Lying for entertainment purposes is called fiction. We’d have a dull world without it. I make a lot of outrageous statements meant to be amusing, and should be recognized as such by most reasonably intelligent people, but occasionally some people are clueless and claim that I’m a liar because I couldn’t possibly have served in the Civil War. But if no one laughs, I try to indicate in some way that I’m joking. And if any one asks “Is that true?”, I’d definitely answer no.

It is a lot easier to be misunderstood online because I’m not fond of emoticons and the ‘listeners’ can’t see my facial expression.

Anyway it’s not immoral to lie about anything if the person being lied to does not have a moral basis for expecting to hear the truth, thus lying to the Nazis looking for Jews hiding in the attic is not immoral.

I think that for some people they feel inferior, and that they need to have amazing stories to impress people. And for some others they already feel superior to everyone, and enjoy looking down on everyone who believes their stories and doesn’t know that they’re lying.

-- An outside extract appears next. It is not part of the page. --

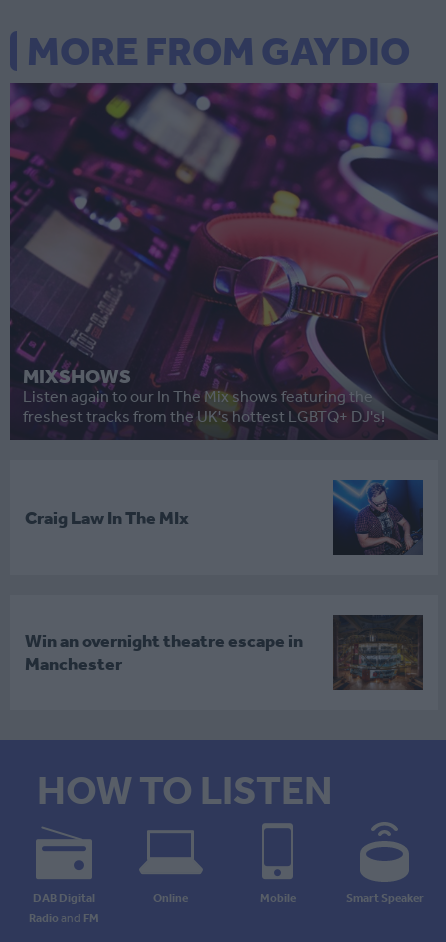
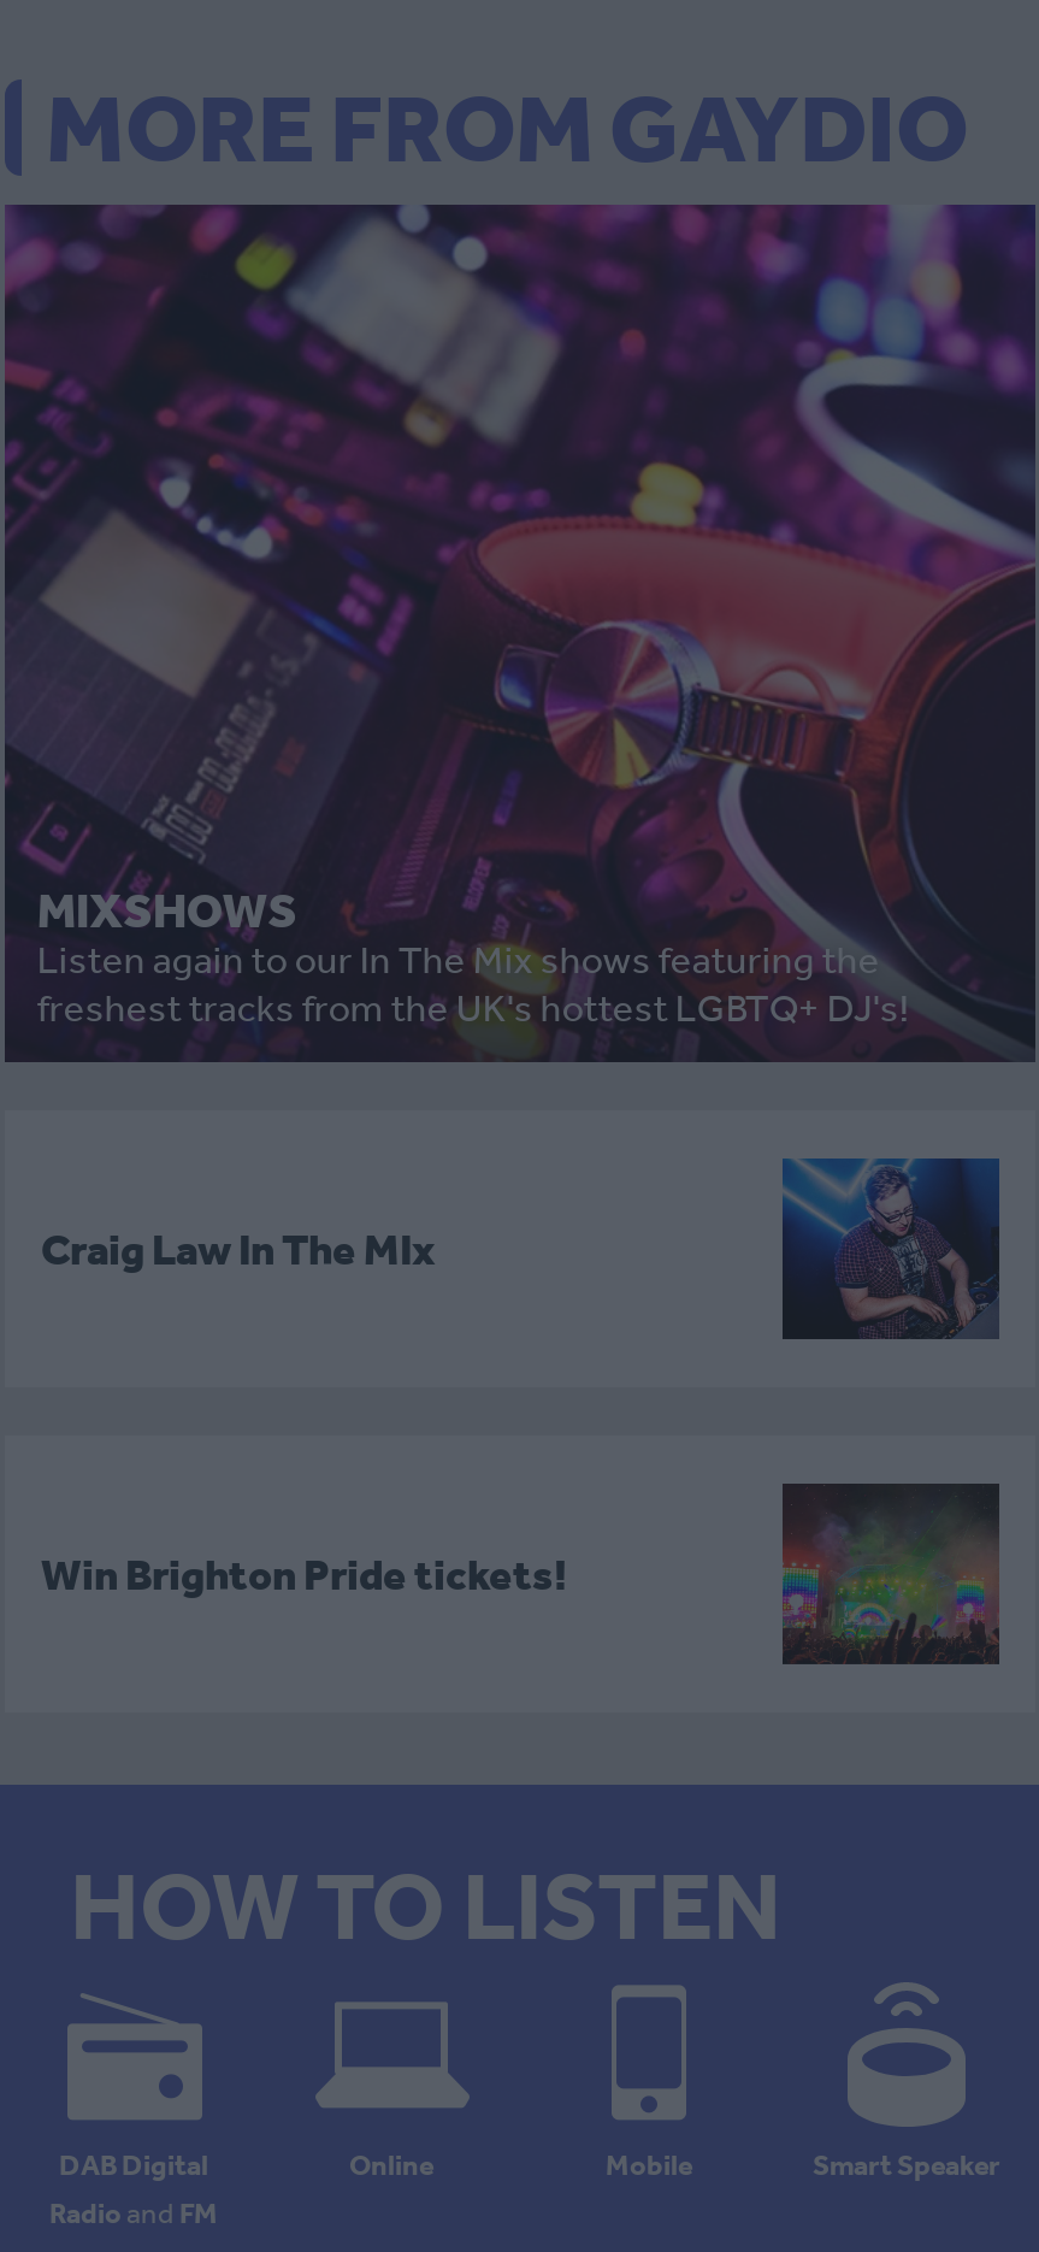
[332,615,424,690] [image] -> [780,1482,999,1666] [image]
[25,629,303,674] Win an overnight theatre escape in | Manchester -> [41,1547,566,1600] Win Brighton Pride tickets!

My husband bullshits, and catches me up in his shit!! I stand there,correct him,and get the dirty stare!! LOL

Some people are just compulsive liars. But usually compulsive liars are really good at lying.

I used to lie. Now I exaggerate for effect. It’s all part of the growth process - when you get to the age where you are seen as a stolid, respectable citizen you can get away with all kinds of shit.

What I hate is being told a lie I would have to be as dumb as a box of rocks to believe. Not only am I being lied to, but I am having my intelligence insulted. It is really sad the amount of time our society spends verifying every thing because lying is so common. Also, time spent documenting anything you say. I avoid dealing with people I have caught in a lie as much as I can.

I have a cousin-in-law who worked at NSA - that was true. He liked to be all mysterious about it, hinting but never saying anything. When I got a job that involved having to deal with NSA, among other 3-letter agencies, I found out cuz was little more than a glorified accountant/bookkeeper. Other than knowing what sorts of things NSA was spending money on, he had no connection to their spook work. So while it wasn’t a lie, it was still pretty pathetic, I thought.